The Film Censorship Board of Malaysia demanded 27 cuts to Boluomi. Lau’s third documentary, The Tree Remembers (2019), which explores discriminatory race-based policies in Malaysia since the 1969 riots, with a focus on the plight of aboriginal Orang Asli communities, was not even submitted for screening in the country.
The country‘s complex history with race and communism and the alignment of economic status with race have made censors become crude in the way they try to tamp down on difficult subjects.
Even a much less controversial Malaysian Chinese film like The Story of Southern Islet (2020) by Chong Keat-aun, which won the best new director prize in this year’s Golden Horse Awards in November, has had to fight hard to avoid the blades of the censors.
Set in rural Kedah state and largely based on Chong’s childhood memories, The Story of Southern Islet is the apolitical, dreamy tale of a local ethnic Chinese woman and her unlikely spiritual journey to save her sick husband from what she believes is an evil curse.
“Black magic is only the ‘symbol’ of the story, but the film’s main theme is about the life of different ethnic groups in Kedah, the culturally fleeting border state between Malaysia and southern Thailand,” Chong tells the Post.
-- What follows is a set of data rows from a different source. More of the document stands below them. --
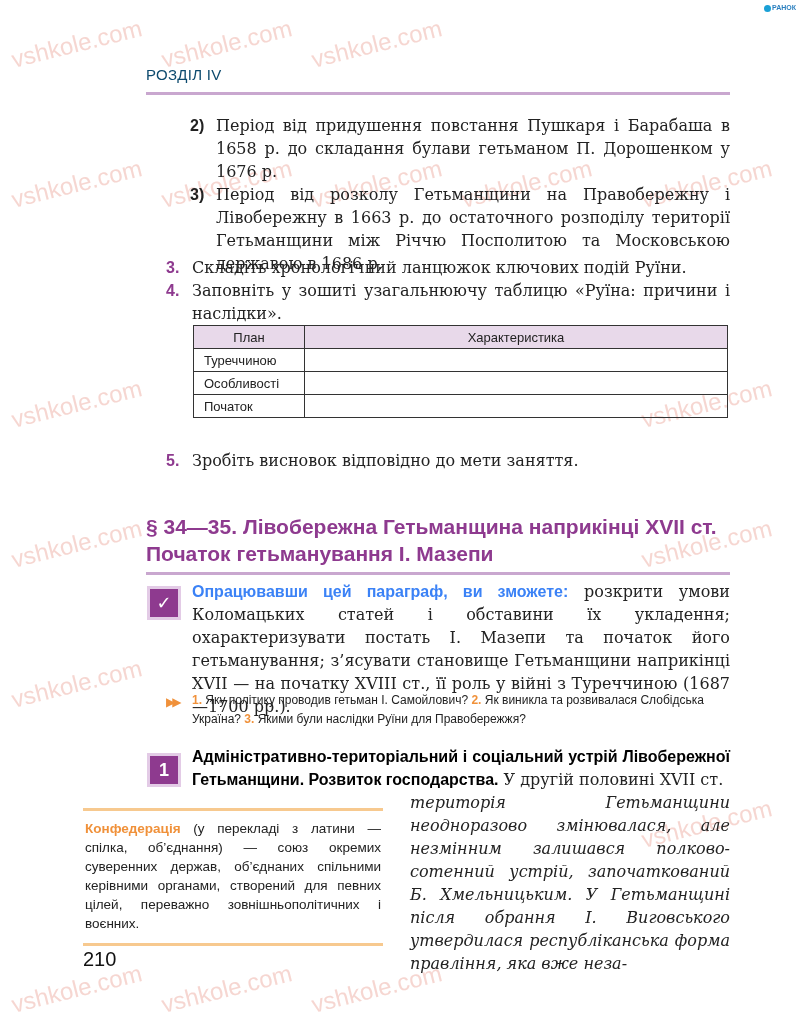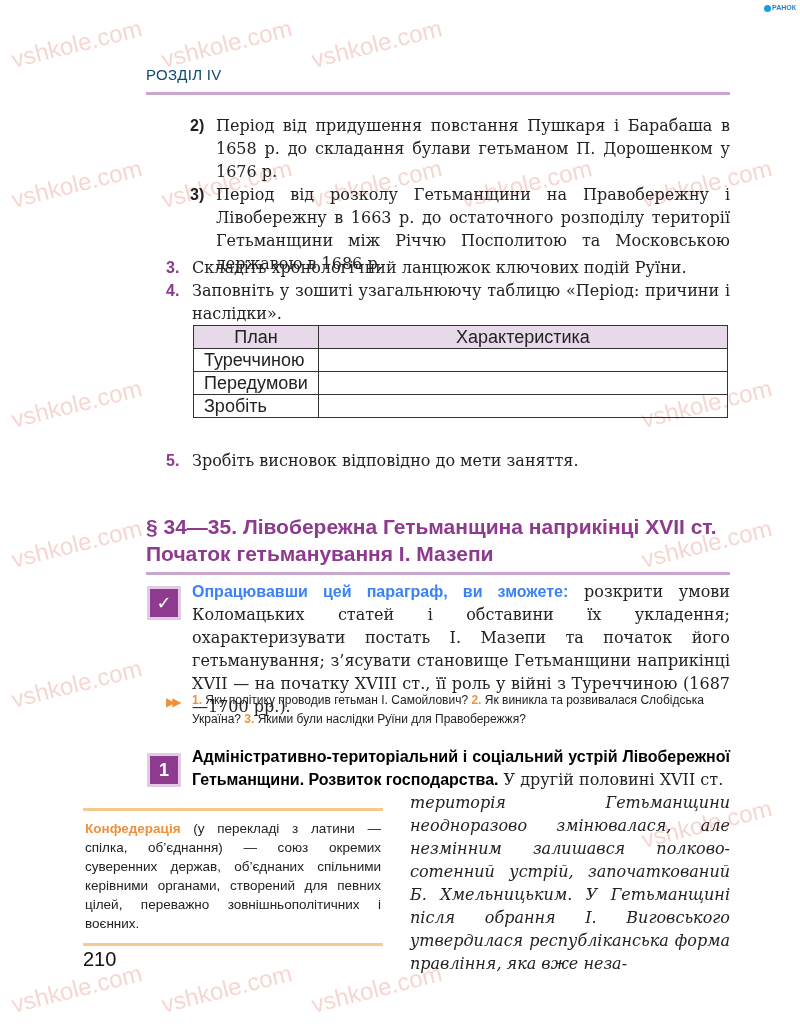--- a/index.html
+++ b/index.html
@@ -28,21 +28,21 @@
   .subitems { position: absolute; left: 190px; top: 114px; width: 540px; }
   .subitem { display: flex; }
   .subitem .num { width: 26px; flex: none; font-family: "Liberation Sans", sans-serif; font-weight: bold; color: #222; }
   .subitem .txt { flex: 1; }
   .tasks { position: absolute; left: 166px; top: 256px; width: 564px; }
   .task { display: flex; }
   .task .num { width: 26px; flex: none; font-family: "Liberation Sans", sans-serif; font-weight: bold; color: #8e3a8f; }
   .task .txt { flex: 1; }
   table.ruina {
     position: absolute; left: 193px; top: 325px; width: 535px;
-    border-collapse: collapse; font-family: "Liberation Sans", sans-serif; font-size: 18px;
+    border-collapse: collapse; font-family: "Liberation Sans", sans-serif; font-size: 13px;
   }
   table.ruina td, table.ruina th { border: 1px solid #333; height: 22px; padding: 0 10px; }
   table.ruina th { background: #e8d9ea; font-weight: normal; text-align: center; }
   table.ruina th.col1 { width: 90px; }
   .task5 { position: absolute; left: 166px; top: 449px; width: 564px; }
   .par-title {
     position: absolute; left: 146px; top: 513px; width: 590px;
     font-family: "Liberation Sans", sans-serif; font-weight: bold; font-size: 21px; line-height: 27px; color: #8e3a8f;
   }
   .hr-mid { position: absolute; left: 146px; top: 572px; width: 584px; height: 3px; background: #c9a7cf; }
@@ -110,40 +110,40 @@
     </div>
   </div>
 
   <div class="tasks body-text">
     <div class="task">
       <span class="num">3.</span>
       <span class="txt">Складіть хронологічний ланцюжок ключових подій Руїни.</span>
     </div>
     <div class="task">
       <span class="num">4.</span>
-      <span class="txt">Заповніть у зошиті узагальнюючу таблицю «Період: причини і наслідки».</span>
+      <span class="txt">Заповніть у зошиті узагальнюючу таблицю «Руїна: причини і наслідки».</span>
     </div>
   </div>
 
   <table class="ruina">
     <tbody>
         <tr>
       <th class="col1">План</th>
       <th>Характеристика</th>
     </tr>
     <tr>
       <td>Туреччиною</td>
       <td></td>
     </tr>
     <tr>
-      <td>Передумови</td>
+      <td>Особливості</td>
       <td></td>
     </tr>
     <tr>
-      <td>Зробіть</td>
+      <td>Початок</td>
       <td></td>
     </tr>
   </tbody>
     </table>
 
   <div class="tasks task5 body-text">
     <div class="task">
       <span class="num">5.</span>
       <span class="txt">Зробіть висновок відповідно до мети заняття.</span>
     </div>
“I also included a lot of culture heritage from the original Malay-Siamese lifestyle of the 1980s, like the peculiar use of the wayang kulit gedek (Kedah’s shadow-puppet theatre) to cure illnesses, or the semangat padi, a religious ritual that farmers performed in the old days before planting rice.”
Film Censorship Malaysia’s first reaction was to demand that five sections of dialogue be cut and seven other scenes clarified. Chong and the National Film Development Corporation Malaysia – a body that works to raise the global profile of Malaysian cinema – had to explain that the cuts envisioned represented aspects of rural Kedah’s authentic Malay culture.
After the submission of two reports, the film will finally screen at the Malaysia International Film Festival on January 6.
Lau says: “It would be a pity if we celebrated cinema only in terms of the spotlight, the film festival glory and such, without understanding that it is a vital part of social change.”
But for that to happen, the Malaysian cultural landscape needs to become more progressive and self-reflective.